Your objective:
Please copy out every line in the records below that includes the word "none".

Data:
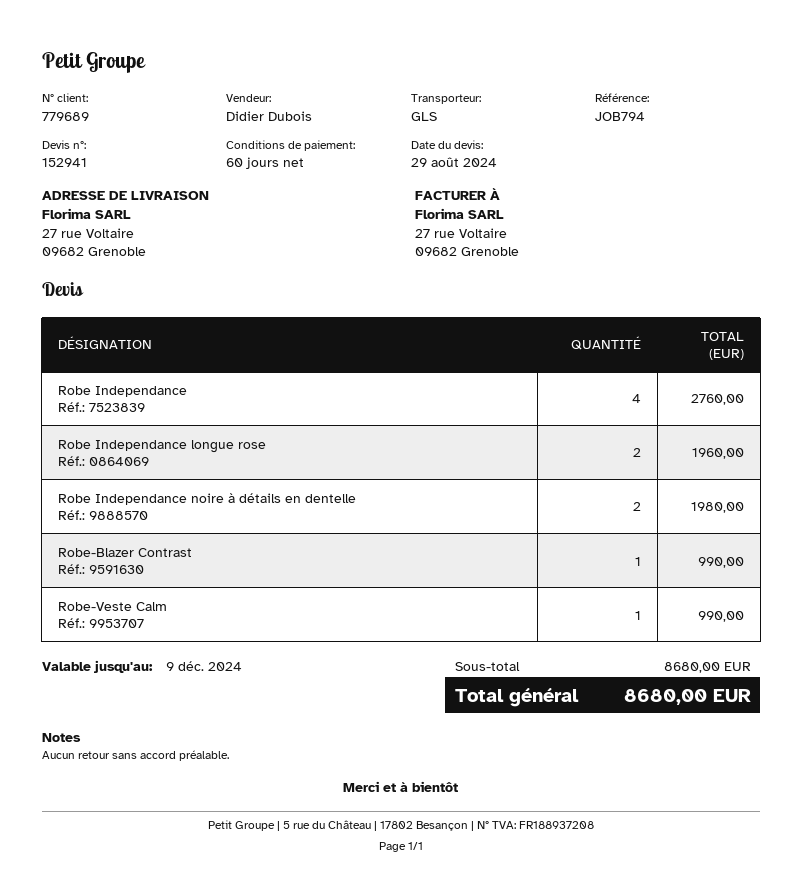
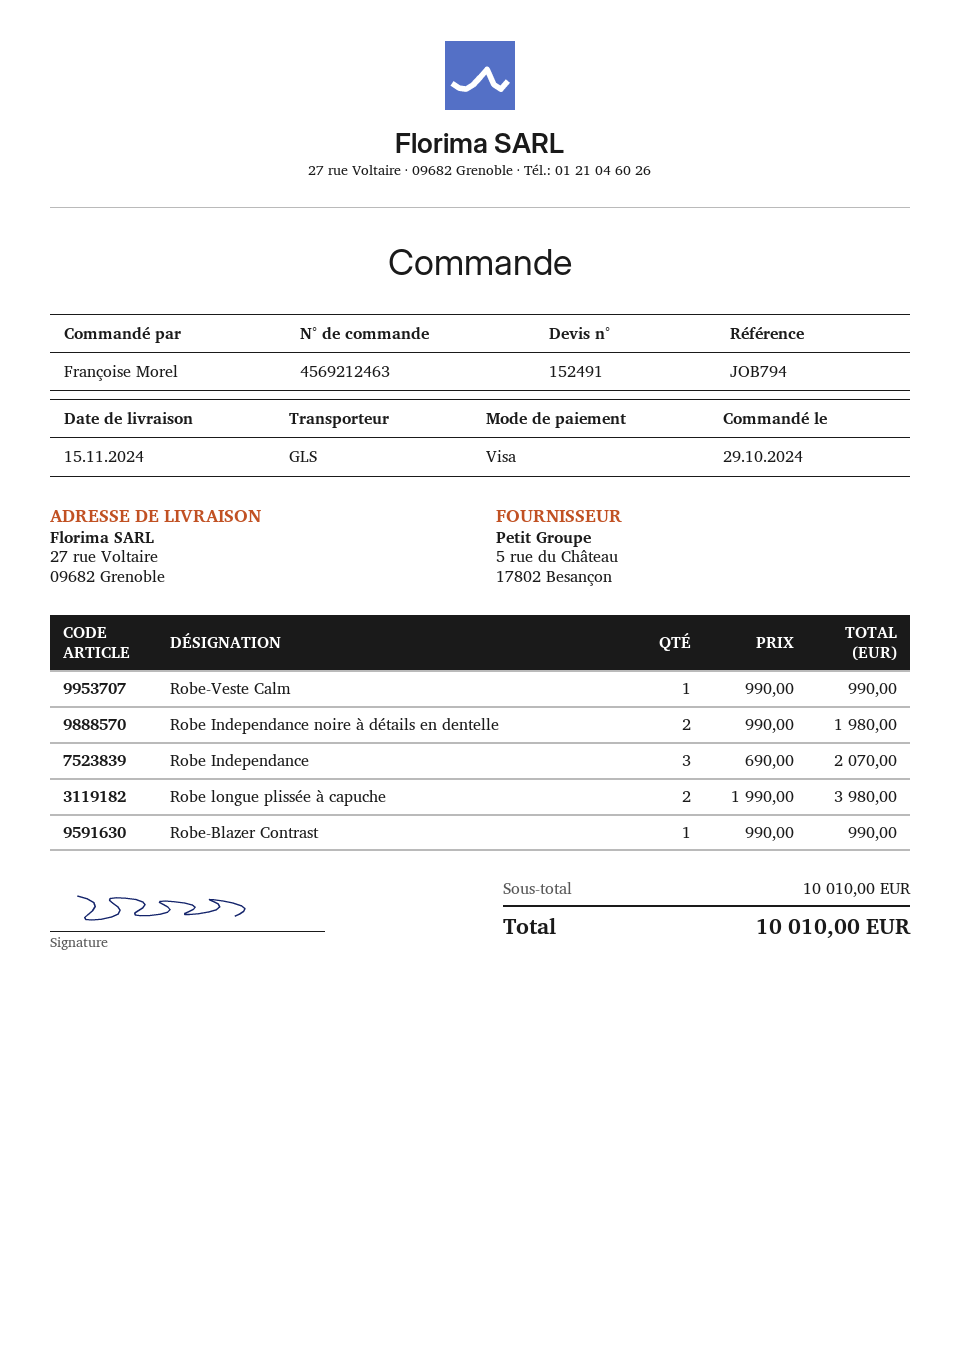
quote number: 152941 -> 152491
Robe Independance: 4 for 2760.00 -> 3 for 2070.00
Robe Independance longue rose: 2 for 1960.00 -> none
Robe longue plissée à capuche: none -> 2 for 3980.00
subtotal: 8680.00 -> 10010.00
total: 8680.00 -> 10010.00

Written answer:
Robe Independance longue rose: 2 for 1960.00 -> none
Robe longue plissée à capuche: none -> 2 for 3980.00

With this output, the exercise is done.